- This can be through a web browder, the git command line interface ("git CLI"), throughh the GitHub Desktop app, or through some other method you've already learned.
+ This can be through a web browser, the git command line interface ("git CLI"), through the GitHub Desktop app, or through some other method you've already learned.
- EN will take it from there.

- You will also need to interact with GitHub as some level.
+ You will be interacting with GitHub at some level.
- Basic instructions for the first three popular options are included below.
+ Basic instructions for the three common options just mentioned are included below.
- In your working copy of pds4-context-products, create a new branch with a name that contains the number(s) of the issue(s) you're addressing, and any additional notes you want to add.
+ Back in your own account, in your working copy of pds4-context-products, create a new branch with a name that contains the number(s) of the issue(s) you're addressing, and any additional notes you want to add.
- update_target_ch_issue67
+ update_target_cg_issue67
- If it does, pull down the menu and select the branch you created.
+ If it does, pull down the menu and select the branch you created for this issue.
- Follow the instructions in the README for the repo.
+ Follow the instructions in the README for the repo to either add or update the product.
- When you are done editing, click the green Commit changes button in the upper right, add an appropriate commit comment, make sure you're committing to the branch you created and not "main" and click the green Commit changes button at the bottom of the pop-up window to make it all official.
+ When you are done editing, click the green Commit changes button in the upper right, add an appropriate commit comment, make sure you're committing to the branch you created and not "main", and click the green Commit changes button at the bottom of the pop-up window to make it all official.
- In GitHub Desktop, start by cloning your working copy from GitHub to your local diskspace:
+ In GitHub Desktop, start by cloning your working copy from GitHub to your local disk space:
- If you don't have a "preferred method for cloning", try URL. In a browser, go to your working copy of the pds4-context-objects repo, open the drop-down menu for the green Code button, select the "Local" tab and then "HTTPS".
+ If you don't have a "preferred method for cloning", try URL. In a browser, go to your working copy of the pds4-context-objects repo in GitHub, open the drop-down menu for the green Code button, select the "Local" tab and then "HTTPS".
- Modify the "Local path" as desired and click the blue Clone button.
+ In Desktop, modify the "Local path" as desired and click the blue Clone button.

::::::

Which lines of the records hold the string "does"? Copy each one.

* _FINISHED EXERCISE_:
- If it does, pull down the menu and select the branch you created.
+ If it does, pull down the menu and select the branch you created for this issue.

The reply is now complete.